Tories claim Labour is ‘verging on hypocrisy’ on rail fare increase
The Tories have slammed Labour for “verging on hypocrisy” because of an increase in rail fares in Wales.
Transport for Wales (TfW), which was recently nationalised by the Welsh Government after a drop in passenger numbers during the Covid-19 crisis, has announced that it is increasing some rail fares by 2.6 per cent from 1 March.
Russell George MS, the Shadow Minister for Economy, Transport and Mid Wales, has described the rise in fares as “inevitable”, but claimed that Labour “panned the same percentage rise” set out by the UK Government’s Department for Transport in England late last year.
Mr George said: “The irony, verging on hypocrisy, shown by Labour over this 2.6 per cent rise in fares for Transport for Wales passengers is shocking – especially with just a fortnight before the new fare structure is imposed.
“Labour panned the same percentage rise set out by the Department for Transport late last year, but instead of coming clean and making an announcement, the Welsh Government disclosed the rises not to Members of the Senedd and to the people of Wales, but to the media following their inquiries.

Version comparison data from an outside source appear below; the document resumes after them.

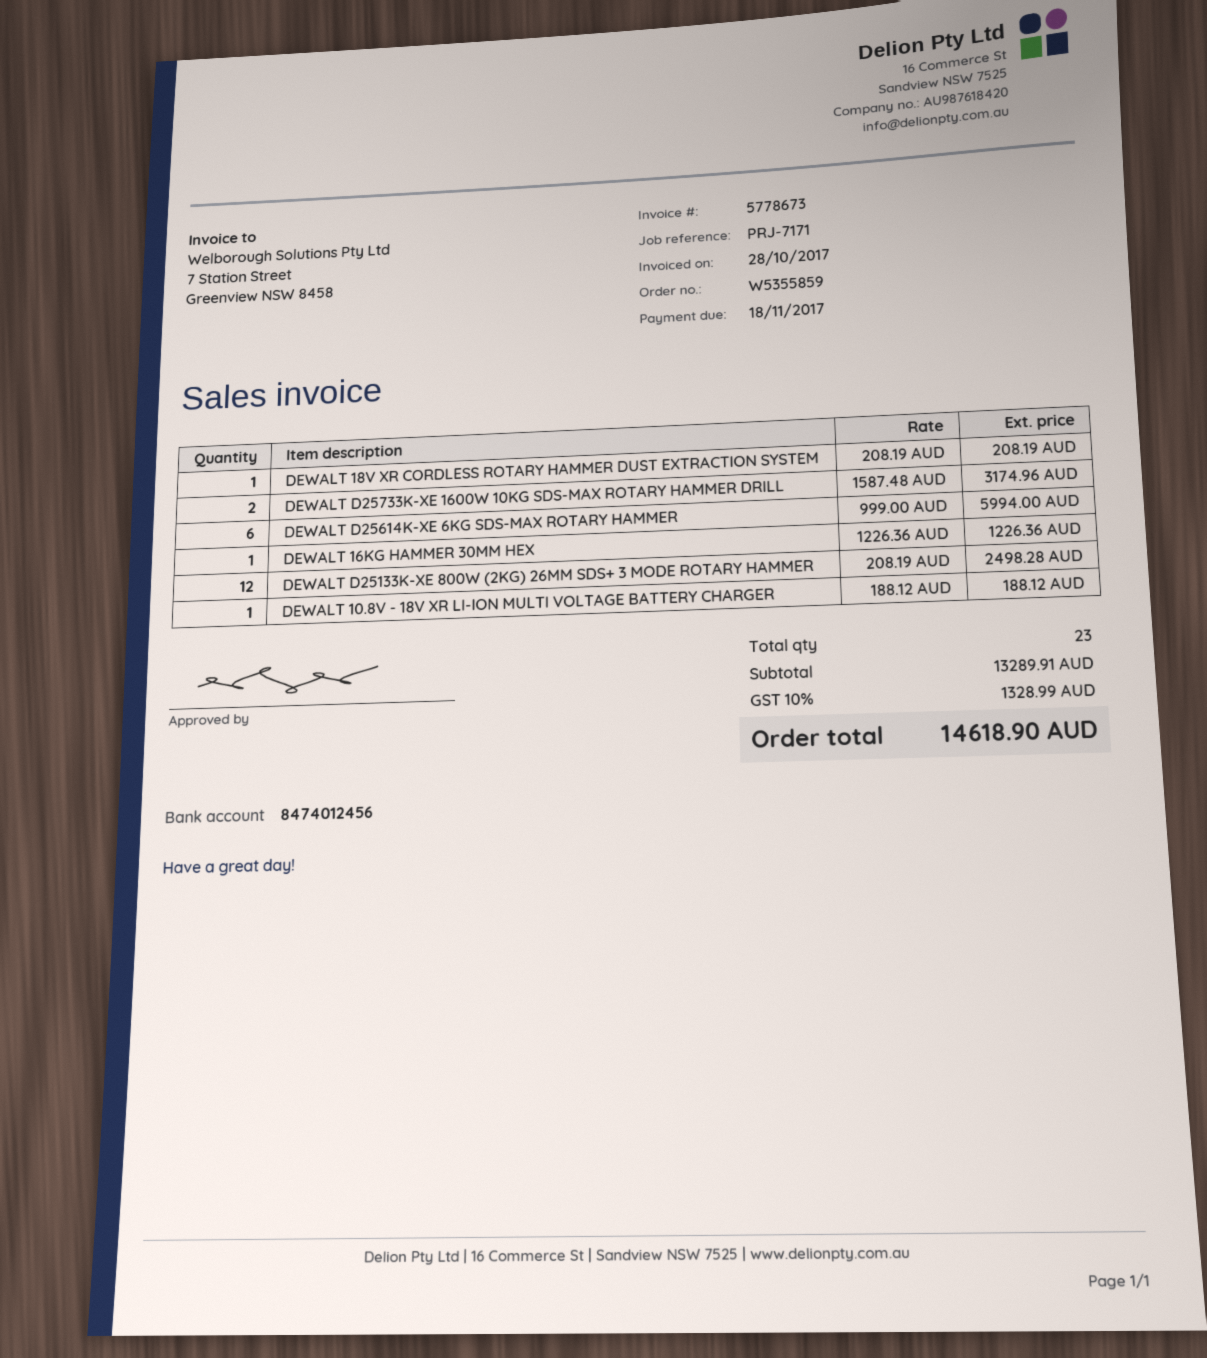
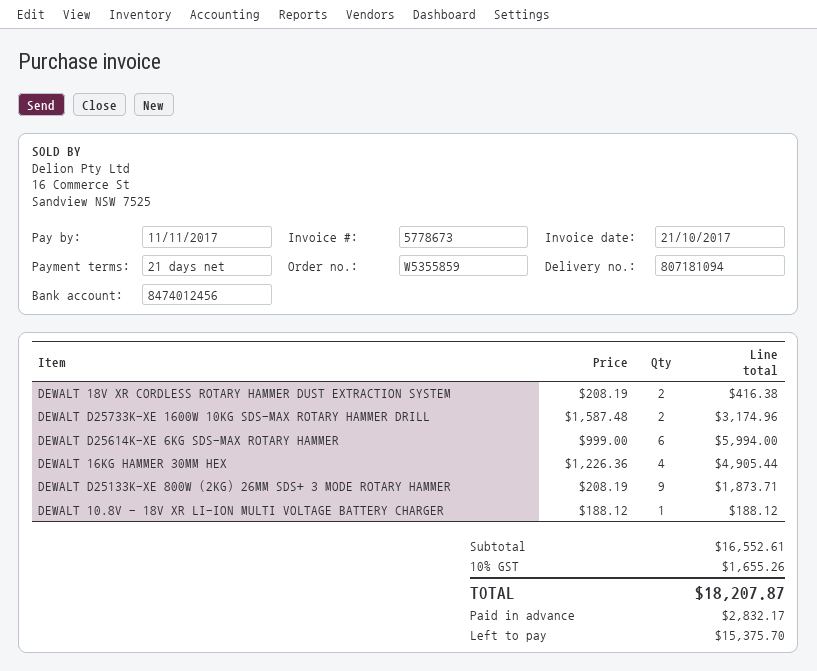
invoice date: 2017-10-28 -> 2017-10-21
due date: 2017-11-18 -> 2017-11-11
DEWALT 18V XR CORDLESS ROTARY HAMMER DUST EXTRACTION SYSTEM: 1 x 208.19 = 208.19 -> 2 x 208.19 = 416.38
DEWALT 16KG HAMMER 30MM HEX: 1 x 1226.36 = 1226.36 -> 4 x 1226.36 = 4905.44
DEWALT D25133K-XE 800W (2KG) 26MM SDS+ 3 MODE ROTARY HAMMER: 12 x 208.19 = 2498.28 -> 9 x 208.19 = 1873.71
subtotal: 13289.91 -> 16552.61
tax: 10% = 1328.99 -> 10% = 1655.26
total: 14618.90 -> 18207.87

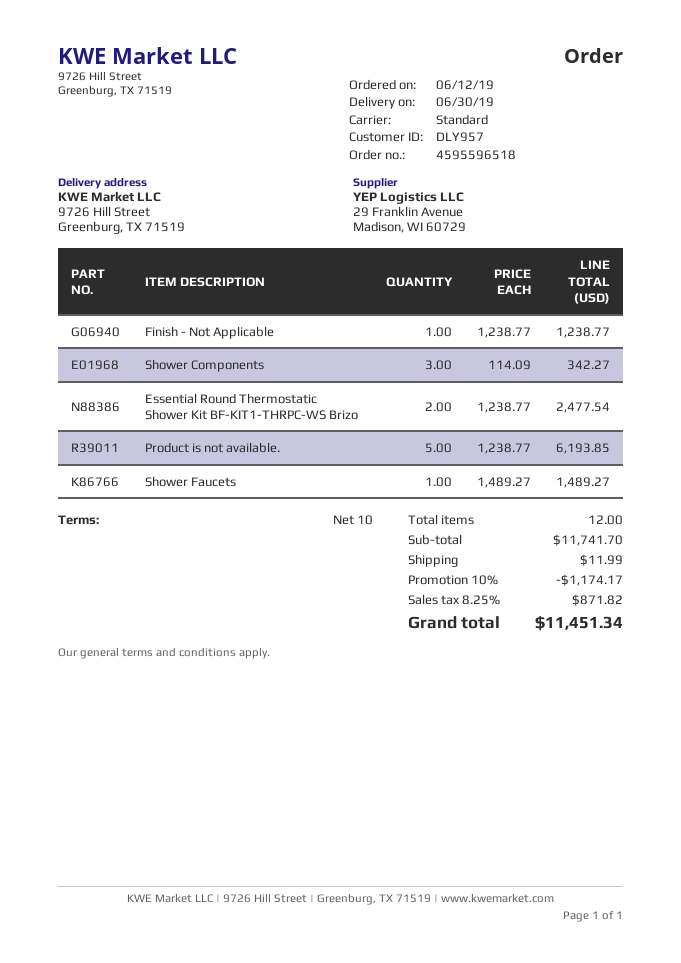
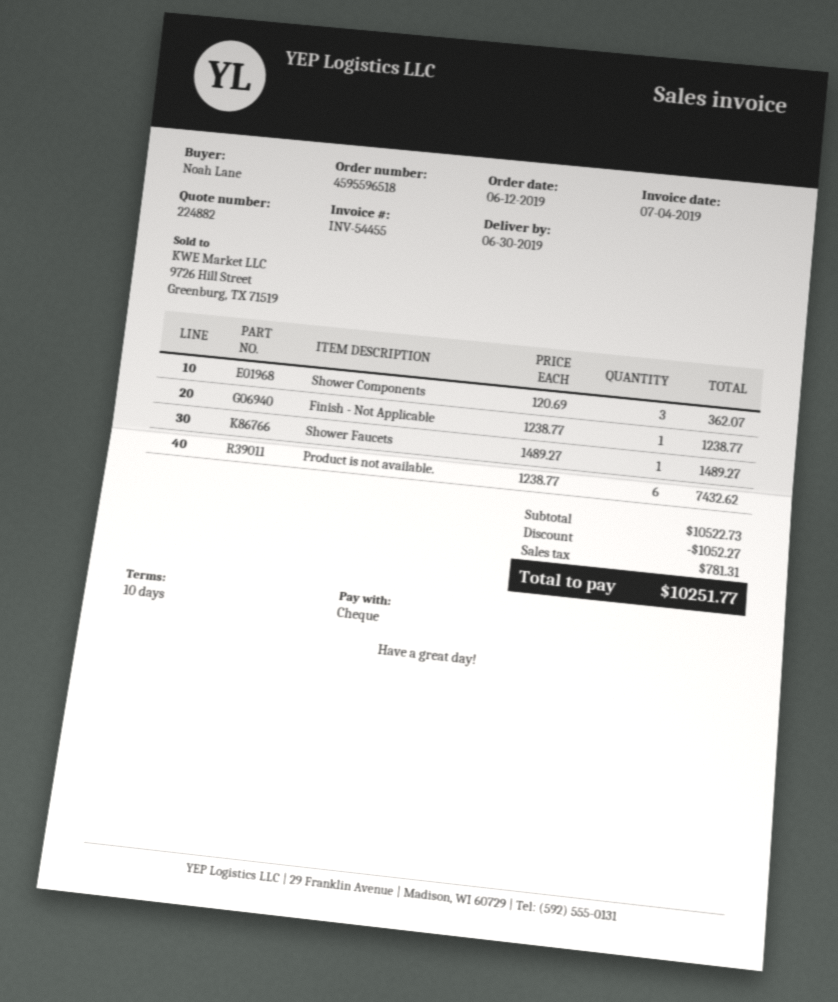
Shower Components: 3 x 114.09 = 342.27 -> 3 x 120.69 = 362.07
Essential Round Thermostatic Shower Kit BF-KIT1-THRPC-WS Brizo: 2 x 1238.77 = 2477.54 -> none
Product is not available.: 5 x 1238.77 = 6193.85 -> 6 x 1238.77 = 7432.62
subtotal: 11741.70 -> 10522.73
discount: 1174.17 -> 1052.27
shipping: 11.99 -> none
tax: 871.82 -> 781.31
total: 11451.34 -> 10251.77

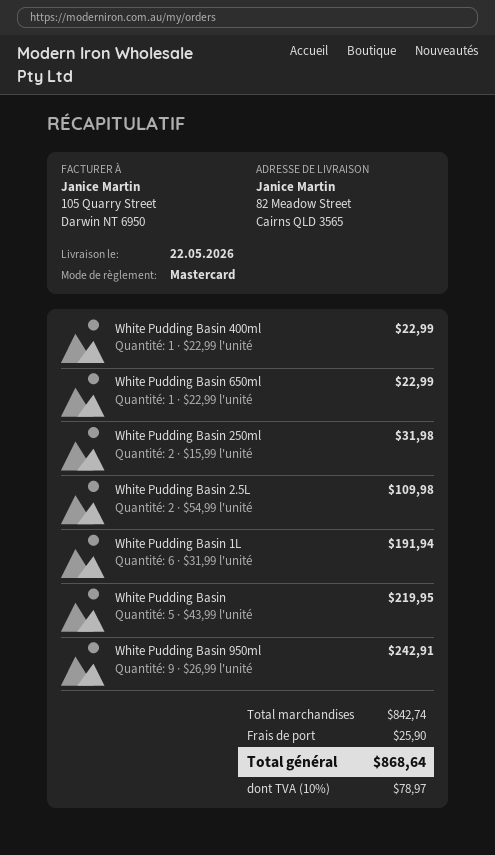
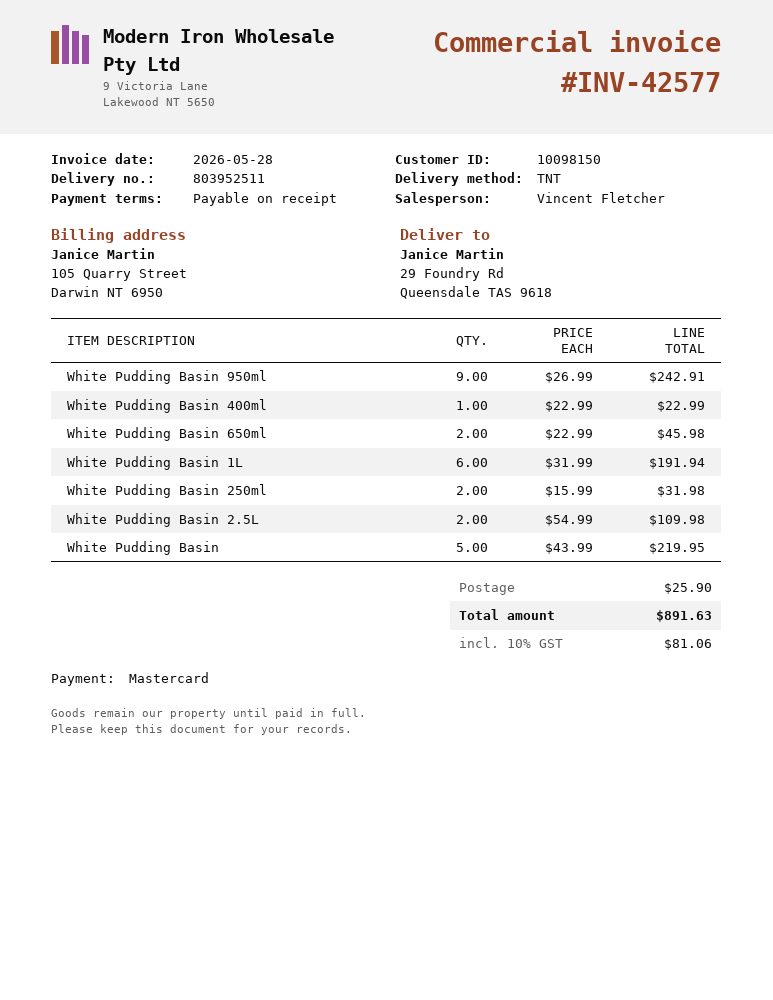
ship to: 82 Meadow Street, Cairns QLD 3565 -> 29 Foundry Rd, Queensdale TAS 9618
White Pudding Basin 650ml: 1 x 22.99 = 22.99 -> 2 x 22.99 = 45.98
tax: 10% = 78.97 -> 10% = 81.06
total: 868.64 -> 891.63

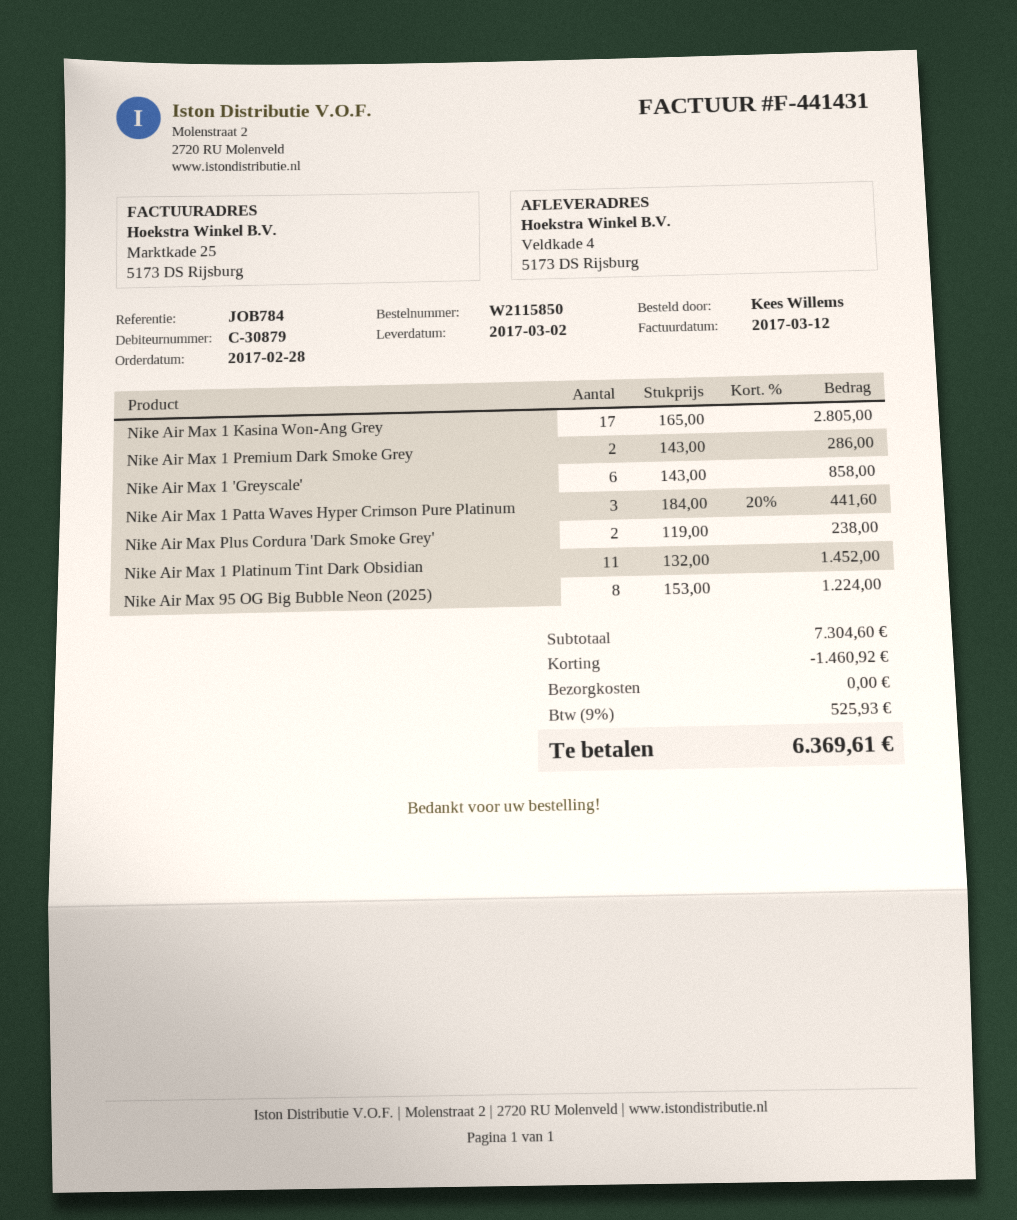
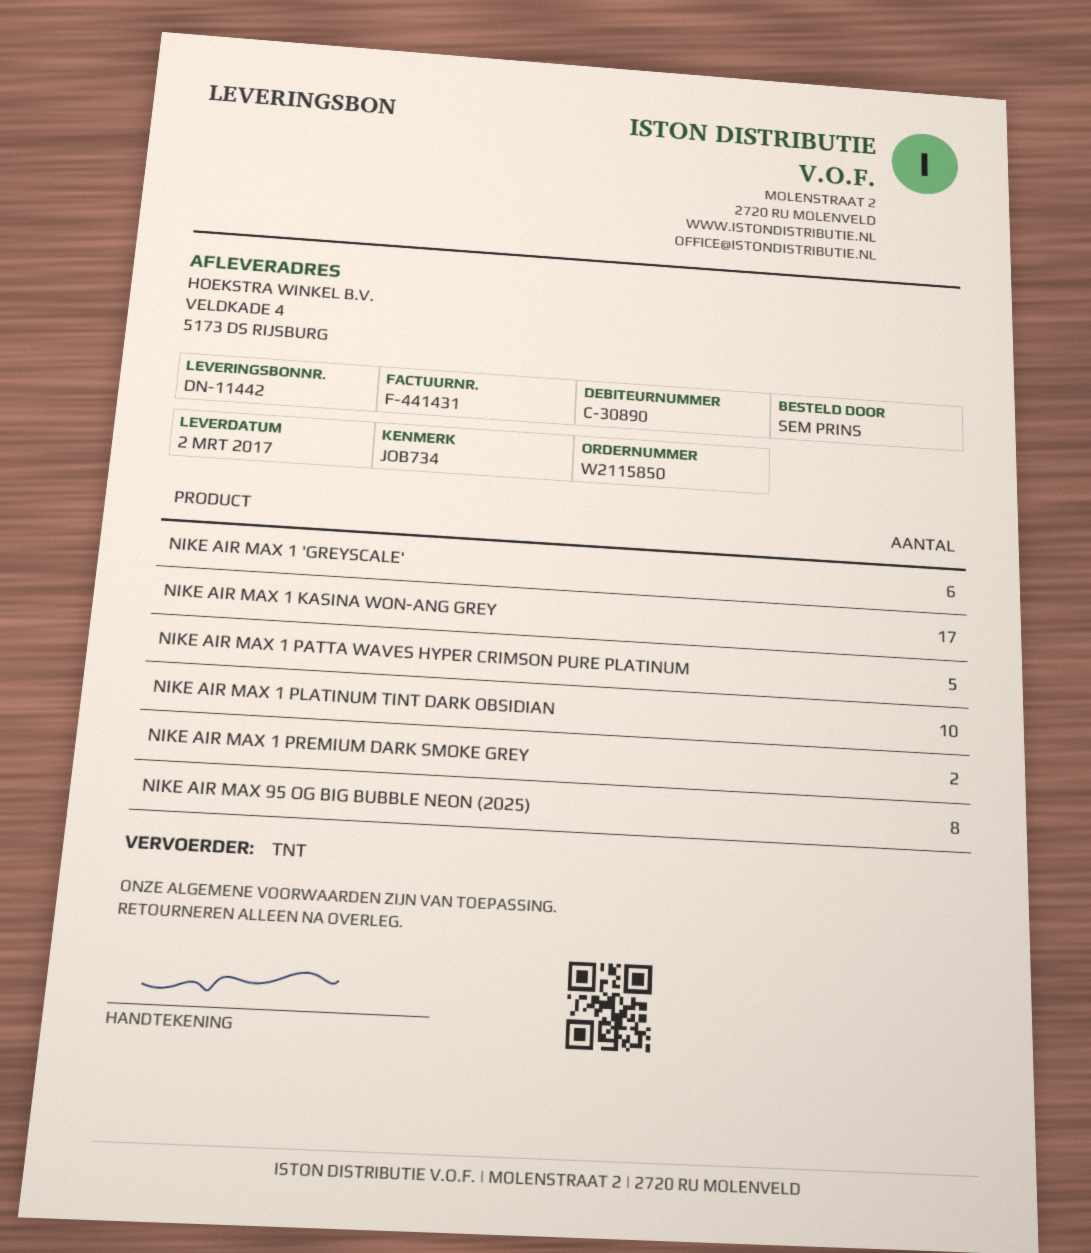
customer number: C-30879 -> C-30890
reference: JOB784 -> JOB734
ordered by: Kees Willems -> SEM PRINS
Nike Air Max 1 Patta Waves Hyper Crimson Pure Platinum: 3 -> 5
Nike Air Max Plus Cordura 'Dark Smoke Grey': 2 -> none
Nike Air Max 1 Platinum Tint Dark Obsidian: 11 -> 10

“Fares rises are, generally, inevitable, but so too it seems is Labour’s preference for hiding bad news and disclosing it to the press first.”
A spokesperson for Ken Skates, Minister for Economy, Transport and North Wales, said: “In Wales we are committed to supporting our national railway and to providing the vital services that passengers need.
“You can see this in the new £750m upgrade of the Metro we have recently started work on and in the £100m of additional emergency funding that we have made available just this year to keep our rail network running through the pandemic.
“Changing fares is never an easy decision, but it helps provide the investment for the vital infrastructure and services our economy and our communities need.”
Peter Kingsbury from pro-rail campaign group Railfuture Wales told the BBC: “Any fare increase above inflation needs to be accompanied by a range of initiatives to encourage the public to start using the trains again.
“These could include special offers to get people to consider using rail for days out and holidays once restrictions are lifted, and the introduction of flexible season tickets to allow commuters to still save on ticket costs if travelling to work less than five days a week.”
A TfW spokesperson claimed that imposing the same price rise as the Department for Transport in England would “keep fares simple for people travelling between Wales and the rest of the UK rail network”, and added that several cost saving schemes have been set up since 2018, which include free travel for children under 11, free off-peak travel for children under 16, and a 10 per cent reduction on fares to and from north Wales.
The spokesperson said: “Rail fares help us to fund our investment as affordably as possible for both rail passengers and taxpayers.
“We understand the need to bring people back to public transport when Covid-19 restrictions end and we’ll implement a price freeze on some of our rail products such as local Rover and Rangers, local Railcards and our SailRail product.”
The Welsh Government has been asked for a response.